• [Your assignment]
Please return every entry below exactly as written, without any of its pictures.

• [Before-and-after page screenshots]
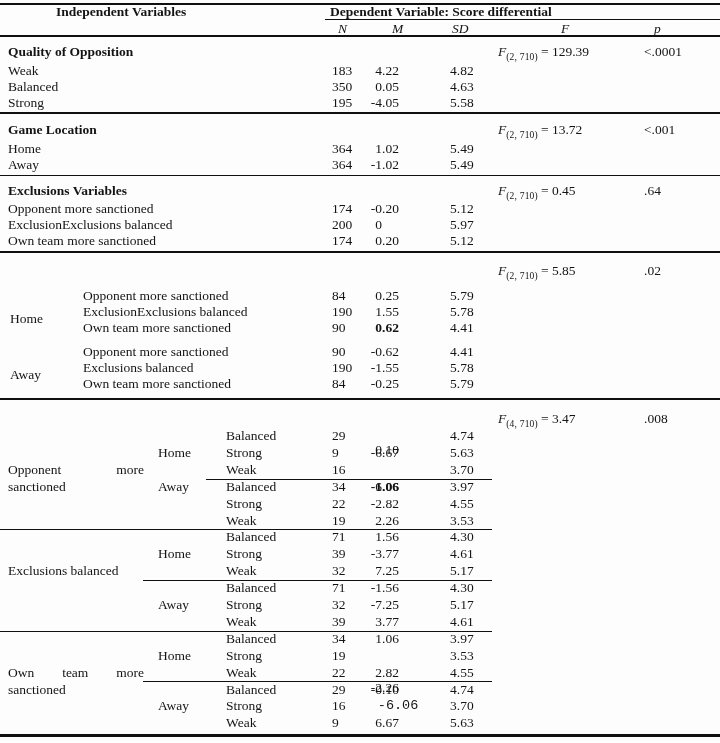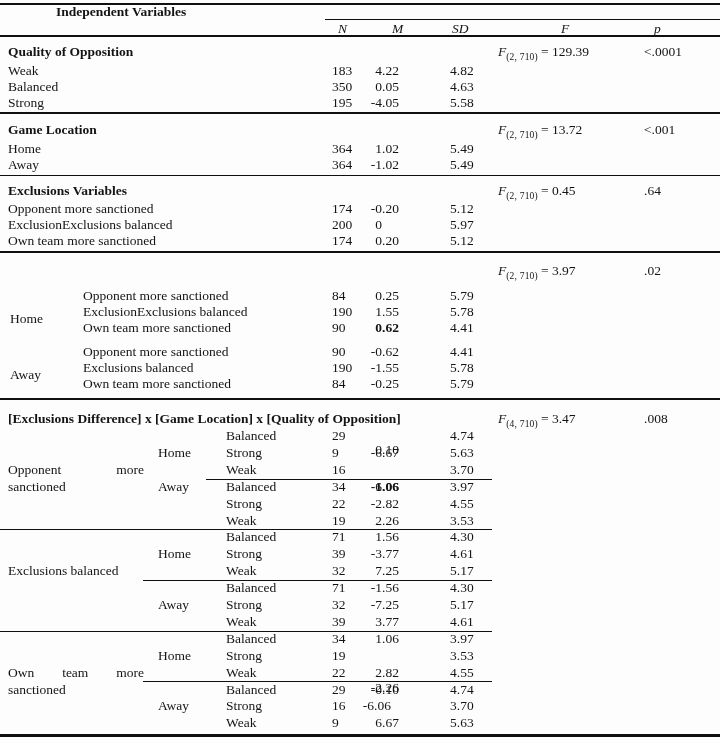--- a/index.html
+++ b/index.html
@@ -18,20 +18,21 @@
   sub.df{font-size:9.5px;line-height:8px;letter-spacing:.2px;}
   .frhs{margin-left:3px;}
   .jlabel{position:absolute;line-height:14px;display:flex;justify-content:space-between;}
 </style>
 </head>
 <body>
 
 <div class="page" id="page">
   <div class="hline" style="top:3px;left:0;width:720px;height:2px;"></div>
   <span class="abs b" style="top:5px;left:8px;margin-left:48px;">Independent Variables</span>
+  <span class="abs b" style="top:5px;left:330px;">Dependent Variable: Score differential</span>
   <div class="hline" style="top:19px;left:325px;width:395px;"></div>
   <span class="abs i" style="top:21.5px;left:338px;">N</span>
   <span class="abs i" style="top:21.5px;left:392px;">M</span>
   <span class="abs i" style="top:21.5px;left:452px;">SD</span>
   <span class="abs i" style="top:21.5px;left:561px;">F</span>
   <span class="abs i" style="top:21.5px;left:654px;">p</span>
   <div class="hline" style="top:34.5px;left:0;width:720px;height:2px;"></div>
 
 <span class="abs b" style="top: 45px; left: 8px;">Quality of Opposition</span>
     <span class="abs" style="top: 45px; left: 498px;"><span class="i">F</span><sub class="df">(2, 710)</sub><span class="frhs">= 129.39</span></span>
@@ -70,21 +71,21 @@
     <span class="abs" style="top: 201.5px; left: 450px;">5.12</span>
     <span class="abs" style="top: 217.7px; left: 8px;">ExclusionExclusions balanced</span>
     <span class="abs" style="top: 217.7px; left: 332px;">200</span>
     <span class="abs" style="top: 217.7px; left: 360px;"><span class="mint">0</span></span>
     <span class="abs" style="top: 217.7px; left: 450px;">5.97</span>
     <span class="abs" style="top: 233.9px; left: 8px;">Own team more sanctioned</span>
     <span class="abs" style="top: 233.9px; left: 332px;">174</span>
     <span class="abs" style="top: 233.9px; left: 360px;"><span class="mint">0</span><span>.20</span></span>
     <span class="abs" style="top: 233.9px; left: 450px;">5.12</span>
     <div class="hline" style="top: 251px; left: 0px; width: 720px; height: 1.5px;"></div>
-    <span class="abs" style="top: 264px; left: 498px;"><span class="i">F</span><sub class="df">(2, 710)</sub><span class="frhs">= 3.97</span></span>
+    <span class="abs" style="top: 264px; left: 498px;"><span class="i">F</span><sub class="df">(2, 710)</sub><span class="frhs">= 5.85</span></span>
     <span class="abs" style="top: 264px; left: 644px;">.02</span>
     <span class="abs" style="top: 312px; left: 10px;">Home</span>
     <span class="abs" style="top: 288.5px; left: 83px;">Opponent more sanctioned</span>
     <span class="abs" style="top: 288.5px; left: 332px;">84</span>
     <span class="abs" style="top: 288.5px; left: 360px;"><span class="mint">0</span><span>.25</span></span>
     <span class="abs" style="top: 288.5px; left: 450px;">5.79</span>
     <span class="abs" style="top: 304.7px; left: 83px;">ExclusionExclusions balanced</span>
     <span class="abs" style="top: 304.7px; left: 332px;">190</span>
     <span class="abs" style="top: 304.7px; left: 360px;"><span class="mint">1</span><span>.55</span></span>
     <span class="abs" style="top: 304.7px; left: 450px;">5.78</span>
@@ -99,21 +100,20 @@
     <span class="abs" style="top: 344.5px; left: 450px;">4.41</span>
     <span class="abs" style="top: 360.7px; left: 83px;">Exclusions balanced</span>
     <span class="abs" style="top: 360.7px; left: 332px;">190</span>
     <span class="abs" style="top: 360.7px; left: 360px;"><span class="mint">-1</span><span>.55</span></span>
     <span class="abs" style="top: 360.7px; left: 450px;">5.78</span>
     <span class="abs" style="top: 376.9px; left: 83px;">Own team more sanctioned</span>
     <span class="abs" style="top: 376.9px; left: 332px;">84</span>
     <span class="abs" style="top: 376.9px; left: 360px;"><span class="mint">-0</span><span>.25</span></span>
     <span class="abs" style="top: 376.9px; left: 450px;">5.79</span>
     <div class="hline" style="top: 398px; left: 0px; width: 720px; height: 1.5px;"></div>
-    <span class="abs b" style="top: 412px; left: 8px;">[Exclusions Difference] x [Game Location] x [Quality of Opposition]</span>
     <span class="abs" style="top: 412px; left: 498px;"><span class="i">F</span><sub class="df">(4, 710)</sub><span class="frhs">= 3.47</span></span>
     <span class="abs" style="top: 412px; left: 644px;">.008</span>
     <div class="jlabel" style="top: 462.8px; left: 8px; width: 136px;">
       <span>Opponent</span>
       <span>more</span>
     </div>
     <span class="abs" style="top: 479.7px; left: 8px;">sanctioned</span>
     <span class="abs" style="top: 445.9px; left: 158px;">Home</span>
     <span class="abs" style="top: 429px; left: 226px;">Balanced</span>
     <span class="abs" style="top: 429px; left: 332px;">29</span>
@@ -190,21 +190,21 @@
     <span class="abs" style="top: 665.6px; left: 332px;">22</span>
     <span class="abs" style="top: 665.6px; left: 360px;"><span class="mint">2</span><span>.82</span></span>
     <span class="abs" style="top: 665.6px; left: 450px;">4.55</span>
     <span class="abs" style="top: 699.4px; left: 158px;">Away</span>
     <span class="abs" style="top: 682.5px; left: 226px;">Balanced</span>
     <span class="abs" style="top: 682.5px; left: 332px;">29</span>
     <span class="abs" style="top: 682.5px; left: 360px;"><span class="mint">-0</span><span>.10</span></span>
     <span class="abs" style="top: 682.5px; left: 450px;">4.74</span>
     <span class="abs" style="top: 699.4px; left: 226px;">Strong</span>
     <span class="abs" style="top: 699.4px; left: 332px;">16</span>
-    <span class="abs" style="top: 699.4px; left: 352px;"><span class="mint">-6</span><span>.06</span></span>
+    <span class="abs" style="top: 699.4px; left: 372px; font-family: Liberation Mono, monospace;"><span class="mint">-6</span><span>.06</span></span>
     <span class="abs" style="top: 699.4px; left: 450px;">3.70</span>
     <span class="abs" style="top: 716.3px; left: 226px;">Weak</span>
     <span class="abs" style="top: 716.3px; left: 332px;">9</span>
     <span class="abs" style="top: 716.3px; left: 360px;"><span class="mint">6</span><span>.67</span></span>
     <span class="abs" style="top: 716.3px; left: 450px;">5.63</span>
     <div class="hline" style="top: 681.3px; left: 143px; width: 349px; height: 1px;"></div>
     <div class="hline" style="top: 733.5px; left: 0px; width: 720px; height: 3px;"></div>
   </div>
 
 </body></html>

• [Task solution]
--- a/index.html
+++ b/index.html
@@ -18,20 +18,21 @@
   sub.df{font-size:9.5px;line-height:8px;letter-spacing:.2px;}
   .frhs{margin-left:3px;}
   .jlabel{position:absolute;line-height:14px;display:flex;justify-content:space-between;}
 </style>
 </head>
 <body>
 
 <div class="page" id="page">
   <div class="hline" style="top:3px;left:0;width:720px;height:2px;"></div>
   <span class="abs b" style="top:5px;left:8px;margin-left:48px;">Independent Variables</span>
+  <span class="abs b" style="top:5px;left:330px;">Dependent Variable: Score differential</span>
   <div class="hline" style="top:19px;left:325px;width:395px;"></div>
   <span class="abs i" style="top:21.5px;left:338px;">N</span>
   <span class="abs i" style="top:21.5px;left:392px;">M</span>
   <span class="abs i" style="top:21.5px;left:452px;">SD</span>
   <span class="abs i" style="top:21.5px;left:561px;">F</span>
   <span class="abs i" style="top:21.5px;left:654px;">p</span>
   <div class="hline" style="top:34.5px;left:0;width:720px;height:2px;"></div>
 
 <span class="abs b" style="top: 45px; left: 8px;">Quality of Opposition</span>
     <span class="abs" style="top: 45px; left: 498px;"><span class="i">F</span><sub class="df">(2, 710)</sub><span class="frhs">= 129.39</span></span>
@@ -70,21 +71,21 @@
     <span class="abs" style="top: 201.5px; left: 450px;">5.12</span>
     <span class="abs" style="top: 217.7px; left: 8px;">ExclusionExclusions balanced</span>
     <span class="abs" style="top: 217.7px; left: 332px;">200</span>
     <span class="abs" style="top: 217.7px; left: 360px;"><span class="mint">0</span></span>
     <span class="abs" style="top: 217.7px; left: 450px;">5.97</span>
     <span class="abs" style="top: 233.9px; left: 8px;">Own team more sanctioned</span>
     <span class="abs" style="top: 233.9px; left: 332px;">174</span>
     <span class="abs" style="top: 233.9px; left: 360px;"><span class="mint">0</span><span>.20</span></span>
     <span class="abs" style="top: 233.9px; left: 450px;">5.12</span>
     <div class="hline" style="top: 251px; left: 0px; width: 720px; height: 1.5px;"></div>
-    <span class="abs" style="top: 264px; left: 498px;"><span class="i">F</span><sub class="df">(2, 710)</sub><span class="frhs">= 3.97</span></span>
+    <span class="abs" style="top: 264px; left: 498px;"><span class="i">F</span><sub class="df">(2, 710)</sub><span class="frhs">= 5.85</span></span>
     <span class="abs" style="top: 264px; left: 644px;">.02</span>
     <span class="abs" style="top: 312px; left: 10px;">Home</span>
     <span class="abs" style="top: 288.5px; left: 83px;">Opponent more sanctioned</span>
     <span class="abs" style="top: 288.5px; left: 332px;">84</span>
     <span class="abs" style="top: 288.5px; left: 360px;"><span class="mint">0</span><span>.25</span></span>
     <span class="abs" style="top: 288.5px; left: 450px;">5.79</span>
     <span class="abs" style="top: 304.7px; left: 83px;">ExclusionExclusions balanced</span>
     <span class="abs" style="top: 304.7px; left: 332px;">190</span>
     <span class="abs" style="top: 304.7px; left: 360px;"><span class="mint">1</span><span>.55</span></span>
     <span class="abs" style="top: 304.7px; left: 450px;">5.78</span>
@@ -99,21 +100,20 @@
     <span class="abs" style="top: 344.5px; left: 450px;">4.41</span>
     <span class="abs" style="top: 360.7px; left: 83px;">Exclusions balanced</span>
     <span class="abs" style="top: 360.7px; left: 332px;">190</span>
     <span class="abs" style="top: 360.7px; left: 360px;"><span class="mint">-1</span><span>.55</span></span>
     <span class="abs" style="top: 360.7px; left: 450px;">5.78</span>
     <span class="abs" style="top: 376.9px; left: 83px;">Own team more sanctioned</span>
     <span class="abs" style="top: 376.9px; left: 332px;">84</span>
     <span class="abs" style="top: 376.9px; left: 360px;"><span class="mint">-0</span><span>.25</span></span>
     <span class="abs" style="top: 376.9px; left: 450px;">5.79</span>
     <div class="hline" style="top: 398px; left: 0px; width: 720px; height: 1.5px;"></div>
-    <span class="abs b" style="top: 412px; left: 8px;">[Exclusions Difference] x [Game Location] x [Quality of Opposition]</span>
     <span class="abs" style="top: 412px; left: 498px;"><span class="i">F</span><sub class="df">(4, 710)</sub><span class="frhs">= 3.47</span></span>
     <span class="abs" style="top: 412px; left: 644px;">.008</span>
     <div class="jlabel" style="top: 462.8px; left: 8px; width: 136px;">
       <span>Opponent</span>
       <span>more</span>
     </div>
     <span class="abs" style="top: 479.7px; left: 8px;">sanctioned</span>
     <span class="abs" style="top: 445.9px; left: 158px;">Home</span>
     <span class="abs" style="top: 429px; left: 226px;">Balanced</span>
     <span class="abs" style="top: 429px; left: 332px;">29</span>
@@ -190,21 +190,21 @@
     <span class="abs" style="top: 665.6px; left: 332px;">22</span>
     <span class="abs" style="top: 665.6px; left: 360px;"><span class="mint">2</span><span>.82</span></span>
     <span class="abs" style="top: 665.6px; left: 450px;">4.55</span>
     <span class="abs" style="top: 699.4px; left: 158px;">Away</span>
     <span class="abs" style="top: 682.5px; left: 226px;">Balanced</span>
     <span class="abs" style="top: 682.5px; left: 332px;">29</span>
     <span class="abs" style="top: 682.5px; left: 360px;"><span class="mint">-0</span><span>.10</span></span>
     <span class="abs" style="top: 682.5px; left: 450px;">4.74</span>
     <span class="abs" style="top: 699.4px; left: 226px;">Strong</span>
     <span class="abs" style="top: 699.4px; left: 332px;">16</span>
-    <span class="abs" style="top: 699.4px; left: 352px;"><span class="mint">-6</span><span>.06</span></span>
+    <span class="abs" style="top: 699.4px; left: 372px; font-family: Liberation Mono, monospace;"><span class="mint">-6</span><span>.06</span></span>
     <span class="abs" style="top: 699.4px; left: 450px;">3.70</span>
     <span class="abs" style="top: 716.3px; left: 226px;">Weak</span>
     <span class="abs" style="top: 716.3px; left: 332px;">9</span>
     <span class="abs" style="top: 716.3px; left: 360px;"><span class="mint">6</span><span>.67</span></span>
     <span class="abs" style="top: 716.3px; left: 450px;">5.63</span>
     <div class="hline" style="top: 681.3px; left: 143px; width: 349px; height: 1px;"></div>
     <div class="hline" style="top: 733.5px; left: 0px; width: 720px; height: 3px;"></div>
   </div>
 
 </body></html>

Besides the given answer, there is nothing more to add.